If you want to rebuild the military, restore its helicopters and fighter planes to mission-capable status and allow it to train. In fiscal year 2015, thirty-six of the Army’s then 60 brigade combat teams did not have funding to train “above the squad level.”

This means roughly 60 percent of Army platoons — the lowest-level unit conducting independent maneuvers on the battlefield — never trained together as whole platoons. Thirty-six brigades worth of soldiers, more than a hundred thousand, were part of units that never trained on tasks involving more than eight or nine soldiers at one time. That is what a “readiness crisis” looks like at the ground level. That is not an Army that is prepared for a full-blown war.

What President Trump Can Do About the Defense Budget

Congress may have the power of the purse, and it can include whichever line items it chooses in the defense budget, but the president has a 140-character bully pulpit, a pen, and an extraordinary opportunity to refocus defense spending on mission success. He can demand procurement reform to give the chiefs of staff greater autonomy in the acquisition process. He can also refer the crop of pet-project requests to defense experts (of which there are plenty in his administration) for review.
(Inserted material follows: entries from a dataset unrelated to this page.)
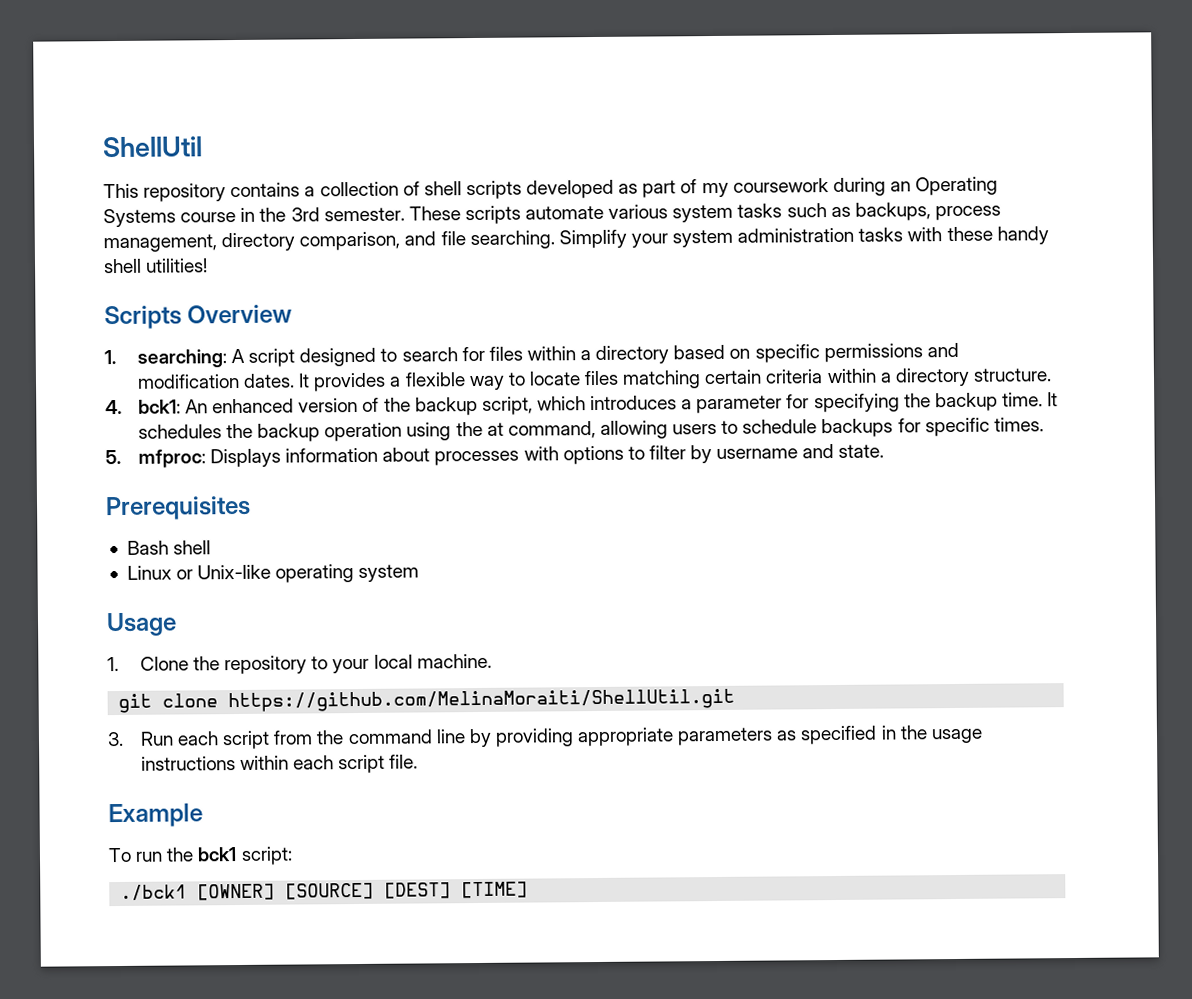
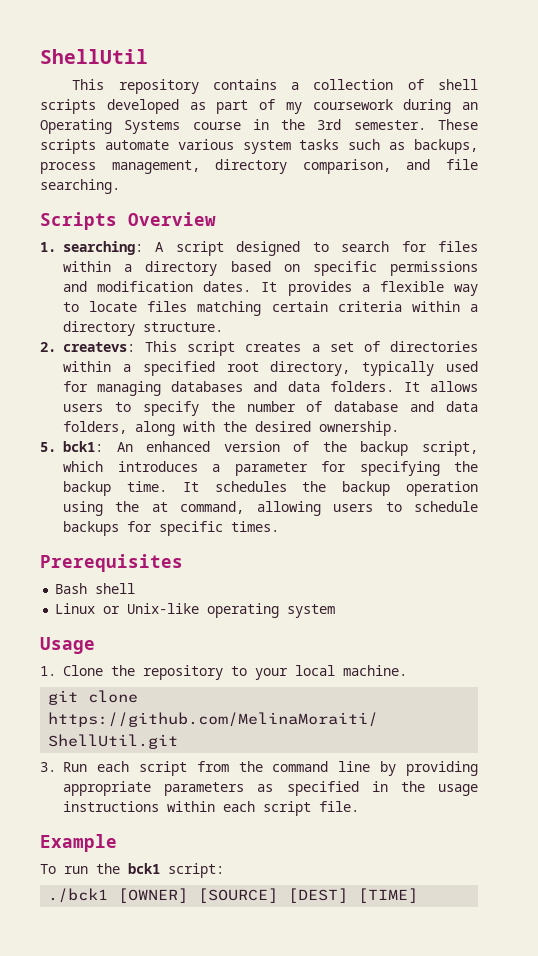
- Simplify your system administration tasks with these handy shell utilities!
- 4. bck1: An enhanced version of the backup script, which introduces a parameter for specifying the backup time.
+ 2. createvs: This script creates a set of directories within a specified root directory, typically used for managing databases and data folders. It allows users to specify the number of database and data folders, along with the desired ownership.
+ 5. bck1: An enhanced version of the backup script, which introduces a parameter for specifying the backup time.
- 5. mfproc: Displays information about processes with options to filter by username and state.

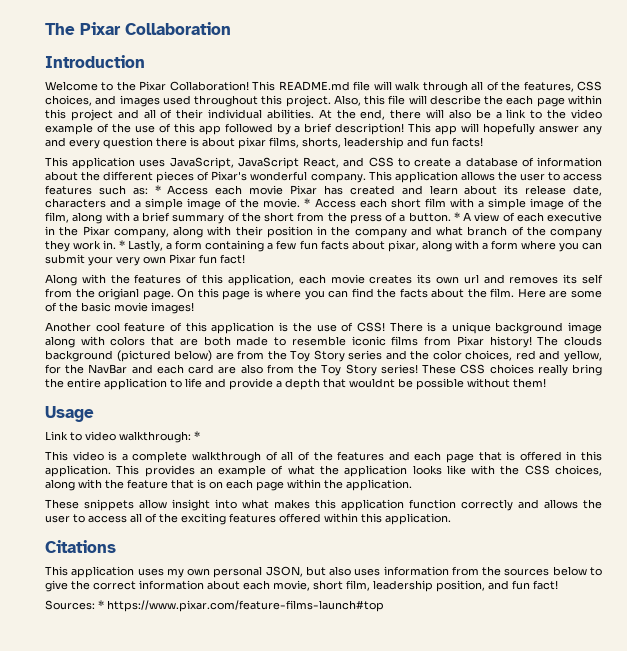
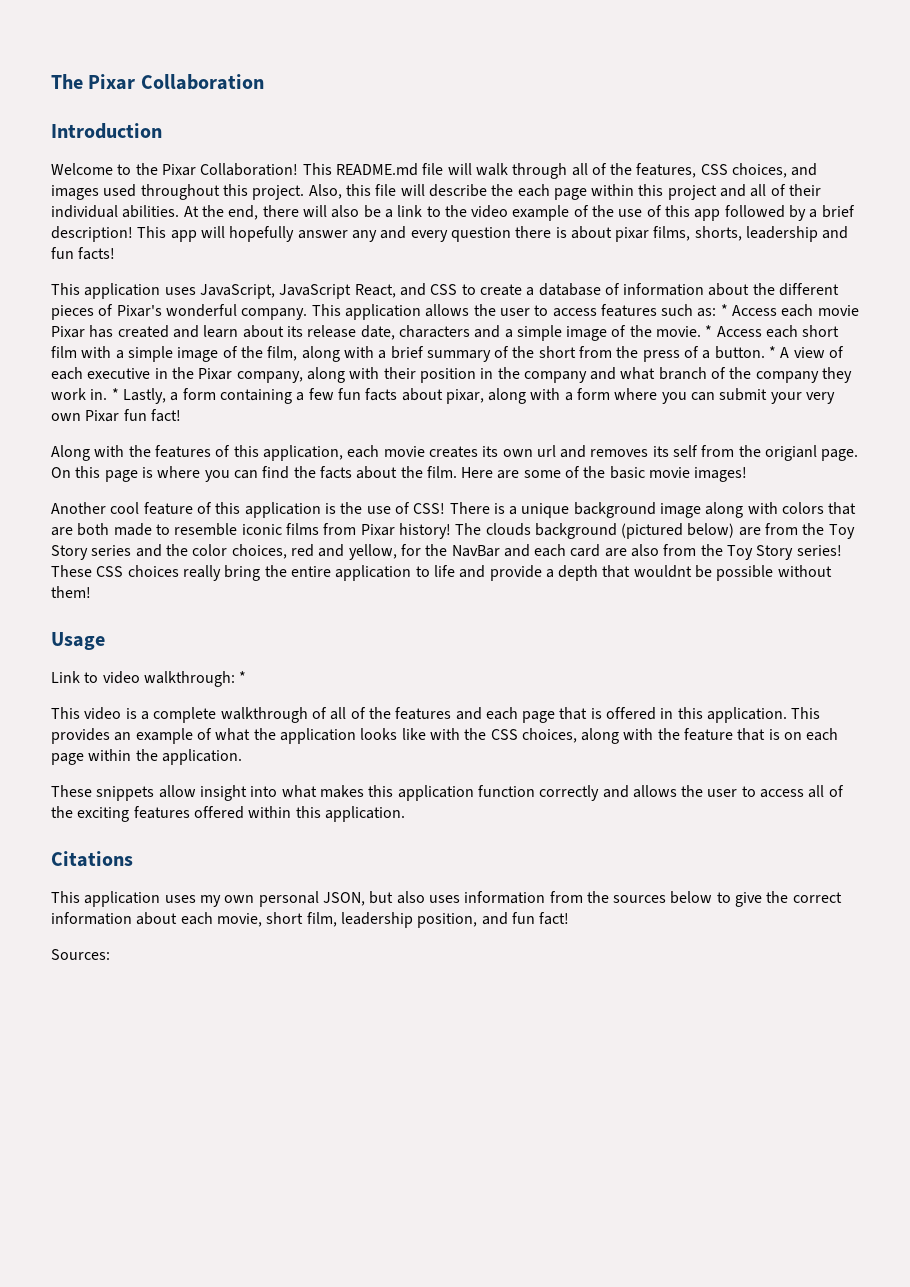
- Sources: * https://www.pixar.com/feature-films-launch#top
+ Sources:

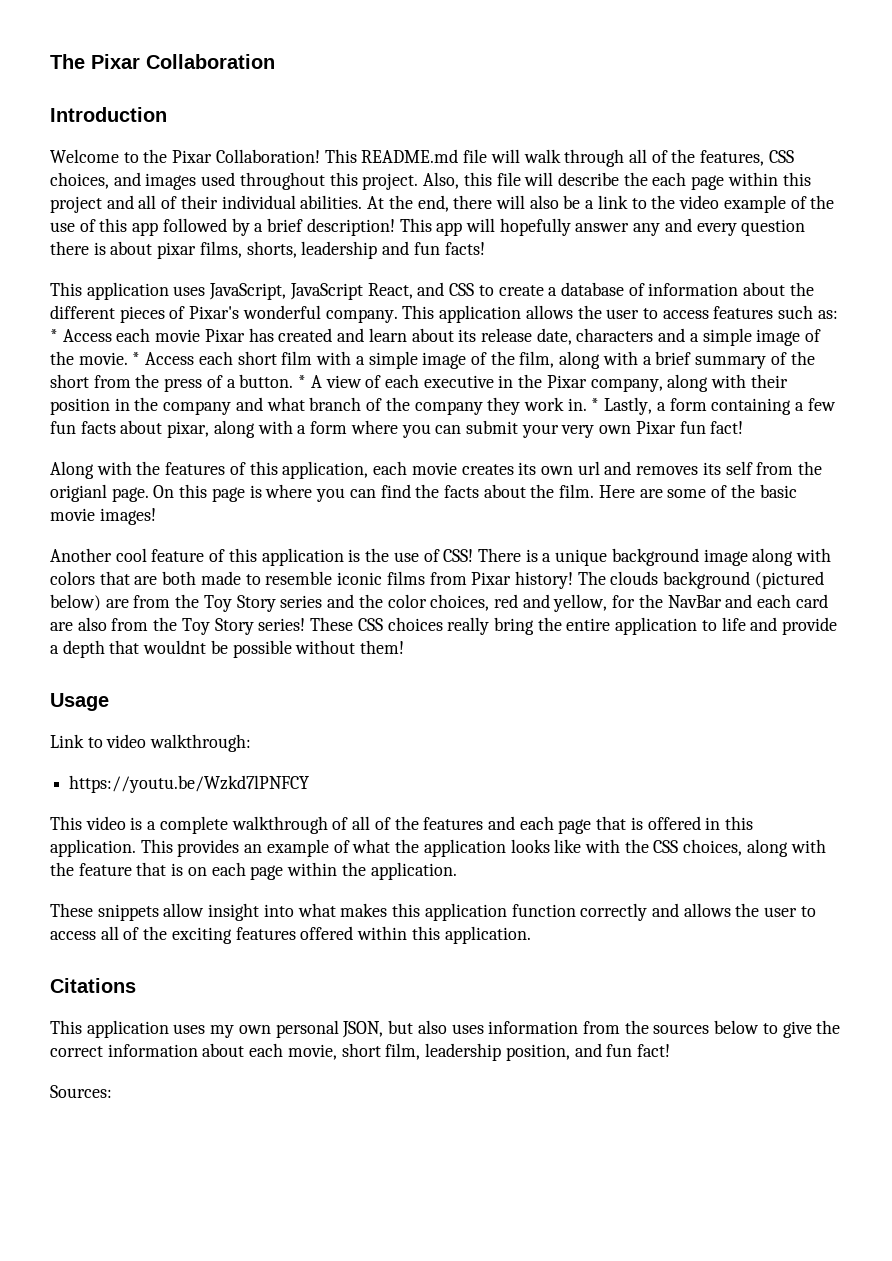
- Link to video walkthrough: *
+ Link to video walkthrough:
+ https://youtu.be/Wzkd7lPNFCY

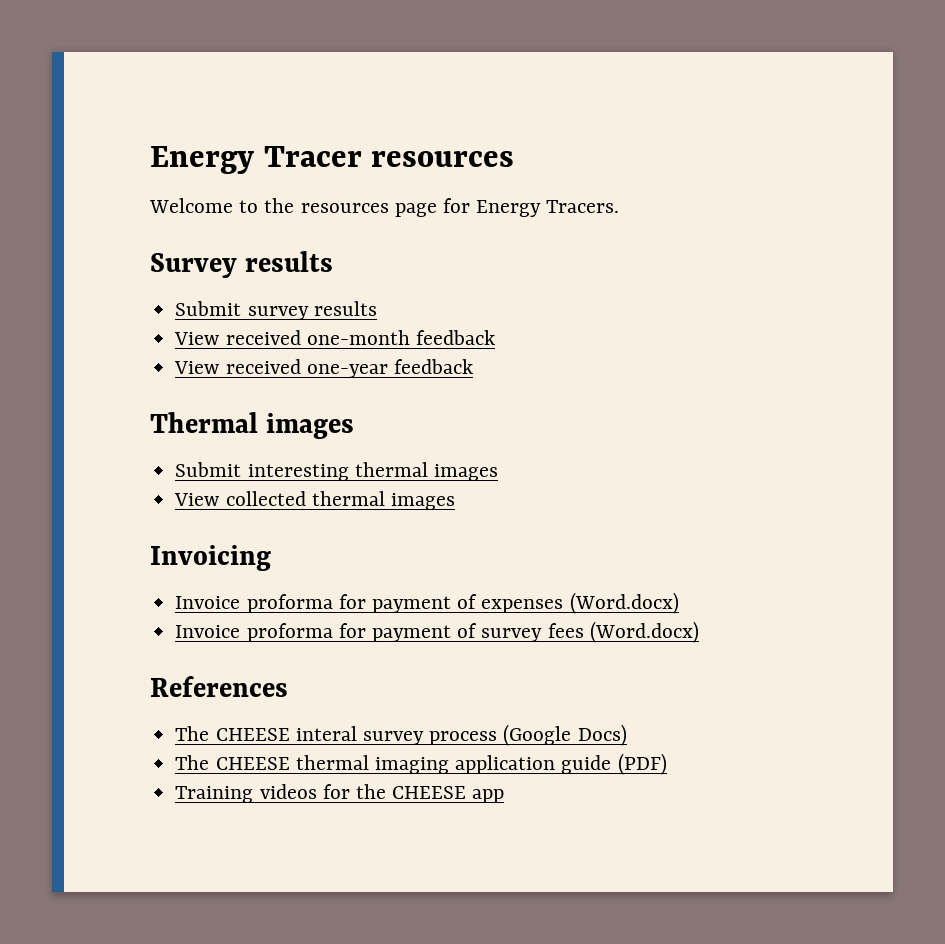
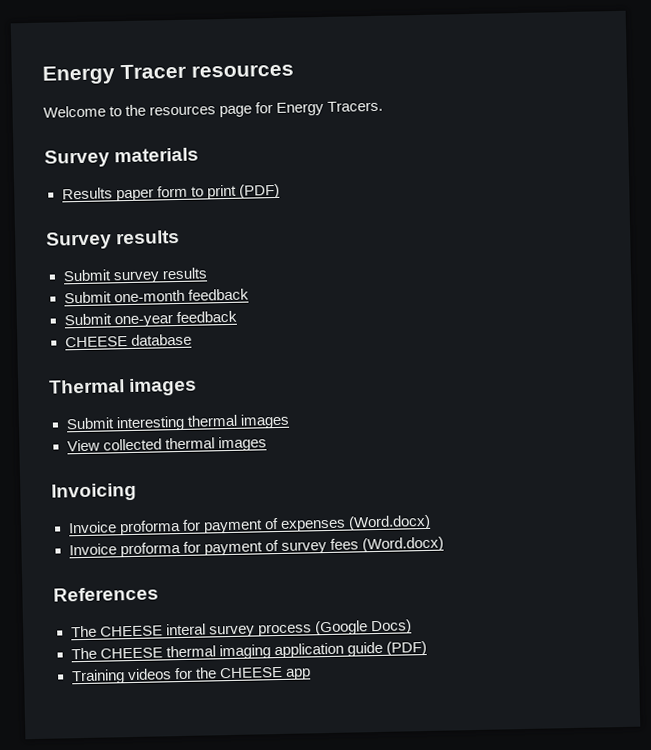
+ Survey materials
+ Results paper form to print (PDF)
- View received one-month feedback
+ Submit one-month feedback
- View received one-year feedback
+ Submit one-year feedback
+ CHEESE database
If Secretary Mattis and the Pentagon strategists under his command think certain spending requests will not help the military achieve its mission, the president should threaten a veto, name and shame the offending provisions, and publicly demand changes. If Congress is unhappy with that, it can assert its newfound independence and try to override the veto. In the process, it can explain to the American people why the troops desperately need DoD-funded research on babies’ interactions with robots once the president’s Twitter account has turned their line items into the nightly news cycle.

Many conservatives rightly complained during the Obama era that the mission was too sacred and service members risk too much to be subordinated to social engineering projects. It is equally true, however, that the mission is too sacred and service members risk too much to be subordinated to the idiosyncratic needs of 435 local industries. To rebuild a mission-capable military, we must remember what its mission is in the first place.

Jordan told a conservative publication last November that “the takeaway from last week’s election is that the American people are tired of business as usual in Washington. That means come January, no earmarks or other special deals for special interests.” Great. Let’s start with the Abrams.

James Hasson is a former Army captain and a veteran of the war in Afghanistan. He is a second-year law student at the University of Virginia.